The National University of Singapore have developed an add-on software called PowerPointLabs. If you are an ambitious PowerPoint user who doesn’t have time to fiddle around with learning all the tricks that experts such as the BrightCarbon staff have figured out, then you may find PowerPointLabs to be very helpful.
This edition of our expert interview series is a special one because not only do we highlight one of the industry leaders in PowerPoint add-ins, but we also introduce our readers to the newest member of the BrightCarbon team, Jamie Garroch. Jamie puts the ‘power’ in PowerPoint add-ins. He’s written code for dozens of amazing functionality boosters, some for specific organizations and some available for all users. Read on to learn about the experience that Jamie is bringing to BrightCarbon and how it will help clients and the presentation community use PowerPoint more effectively.
Can you tell us a little bit about your career so far and how you go to working with PowerPoint?
I’ve been in telecoms marketing for the majority of my career. I graduated years ago just at the beginning of the mobile phone industry. That career has taken me around the world. I’ve been very fortunate to work in the UK, then moving to Hong Kong for a few years, France for three more, and I’m now based in the US.
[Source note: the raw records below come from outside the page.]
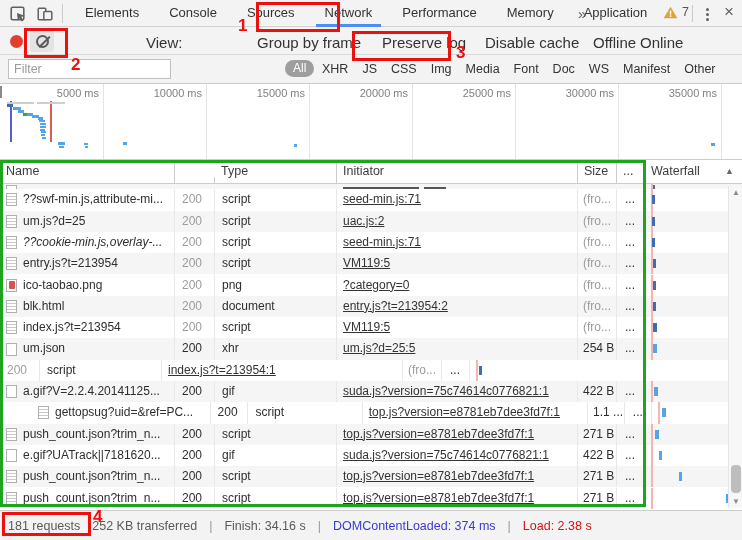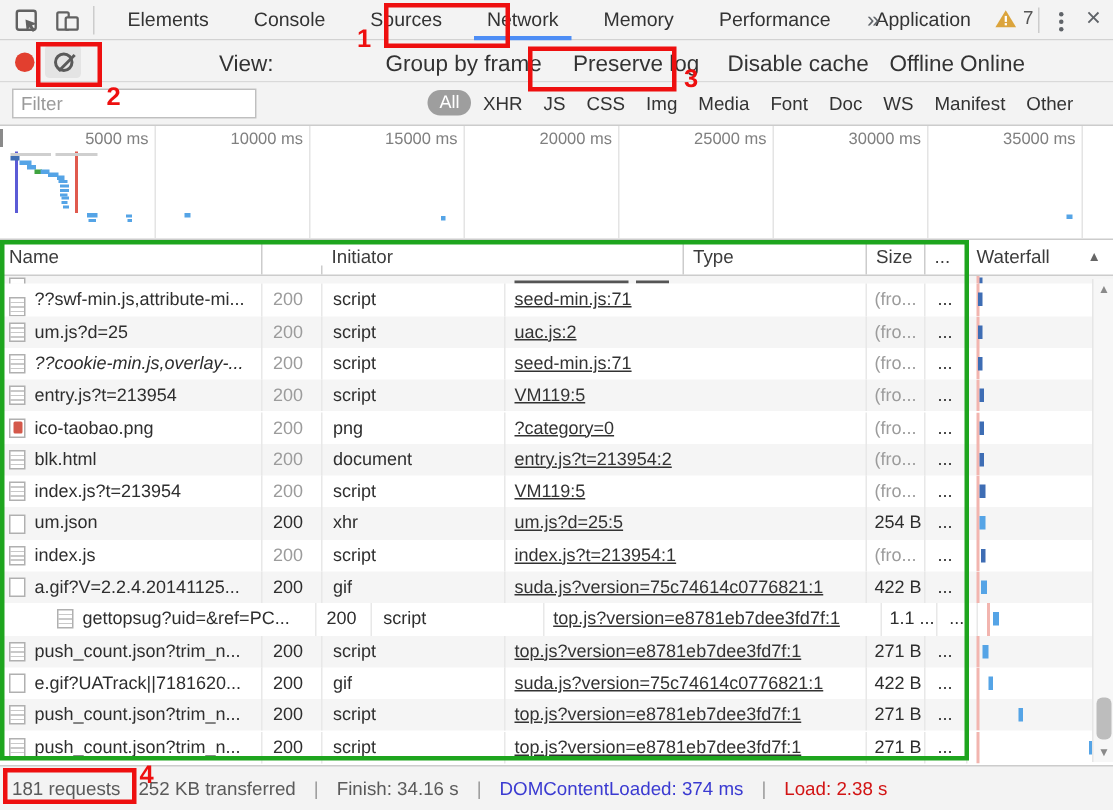"Memory" span.tab { order: before "Performance" -> after "Performance" }
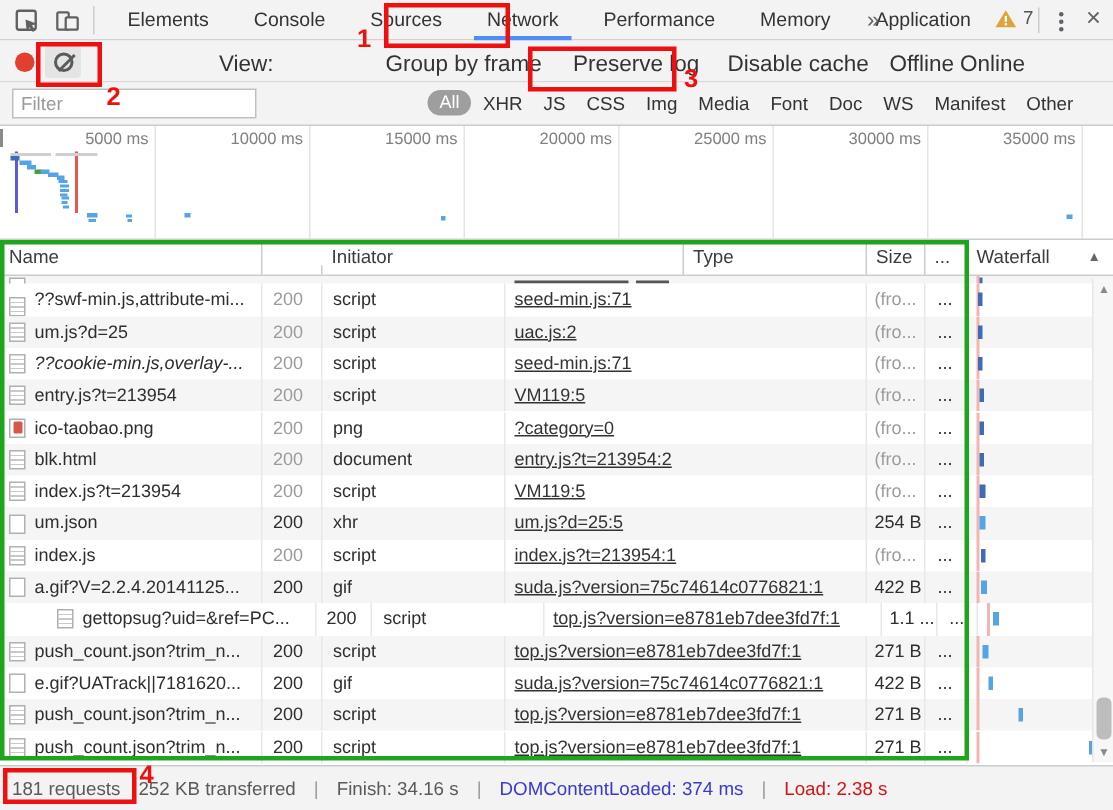"Initiator" div.hcell { order: before "Type" -> after "Type" }
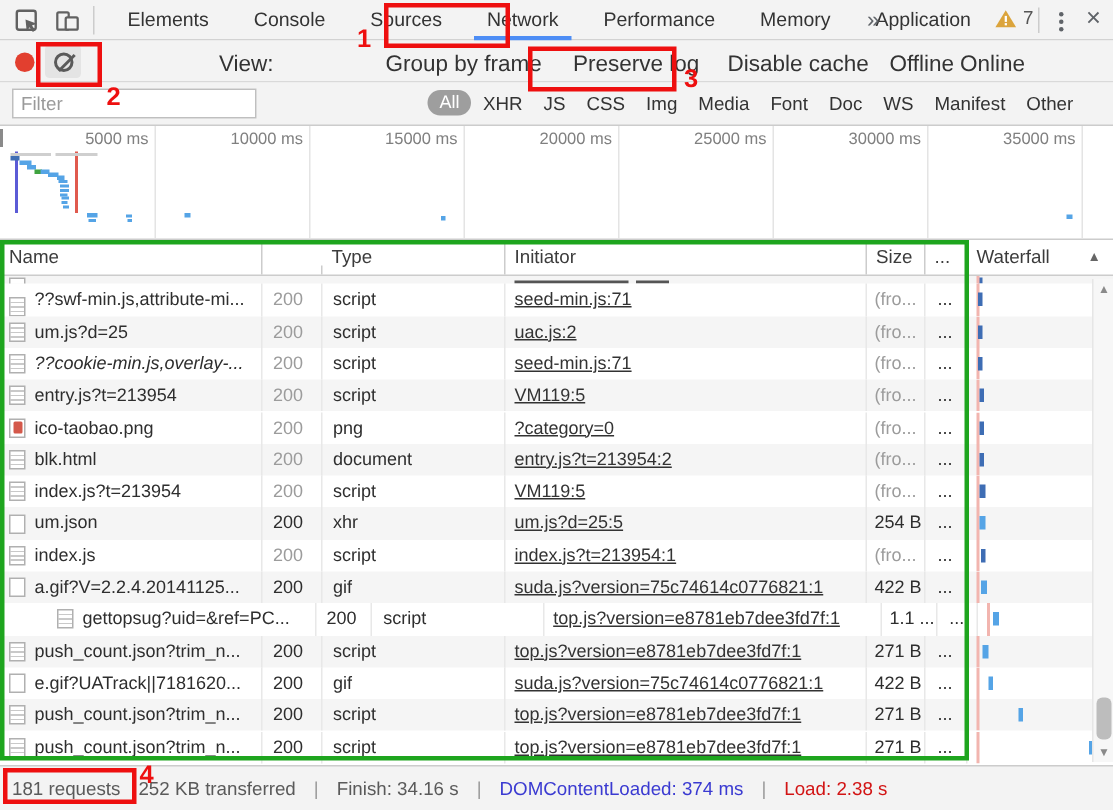"??swf-min.js,attribute-mi..." div.cell { align-items: flex-end -> none }
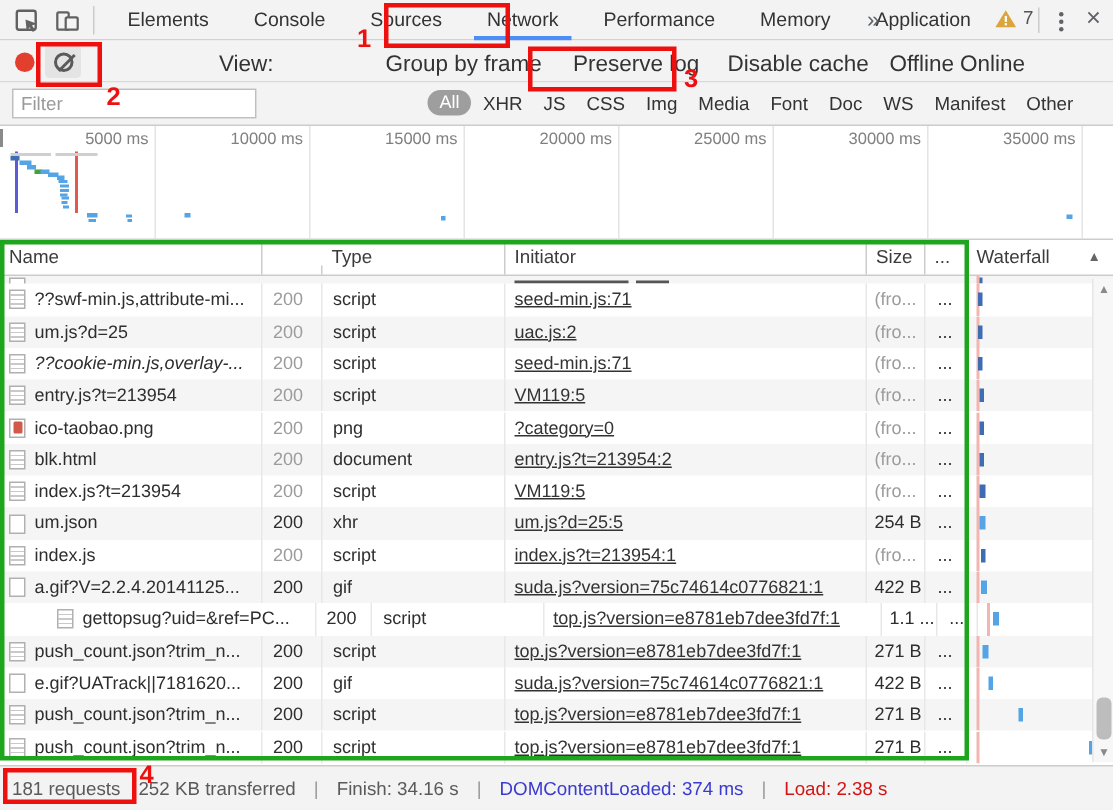"index.js" div.cell { html: <div> <span></span> <span>index.js</span> </div> -> none }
During the whole of that time the one piece of my day that I really enjoyed the most was working with the sales teams to create content in PowerPoint that they can then use in front of a client or prospect to try and pitch a new product or service. That was the thing that gave me the real buzz: seeing sales teams come back from a client and say ‘this worked’ or conversely ‘this didn’t work’. That engagement with the client on the presentation side is what really got me into PowerPoint in the first place.
So, you were originally in content creation?
I actually ran a team of product marketing professionals before I started with YOUpresent. I was working in France at the time and we had a team of people across the world who were managing a portfolio of products and building the content from scratch for the go-to market activities, with the messaging and the content which they were creating for their individual product portfolios.
How did that translate to your work with PowerPoint add-ins?
Our CEO at the time gave this speech during one of our strategy cycles and said, ‘We’ve got a lot of product in our portfolio, I don’t really care what it is that you go and sell, just come back with a sale’. We had such a diverse array of products that it was very difficult for the sales team to go into a meeting and cover everything.
I realized that they didn’t need a linear presentation, they almost needed to be able to react almost immediately and steer the presentation in a certain direction rather than going through slides 1-20 and then at the end have a call to action. My team and I came up with an extremely complex presentation that had over 100 slides and over 1,000 links which enabled them to navigate that presentation in a non-linear way.
Much like a website you don’t just go through looking at page 1 and page 2 until you get to the end, you navigate the content to the area of interest. But having done that and built this thing, it became a complete nightmare to manage it. Every time you inserted a new page you weren’t just updating one link you were updating links all over the place because the whole deck was very interconnected.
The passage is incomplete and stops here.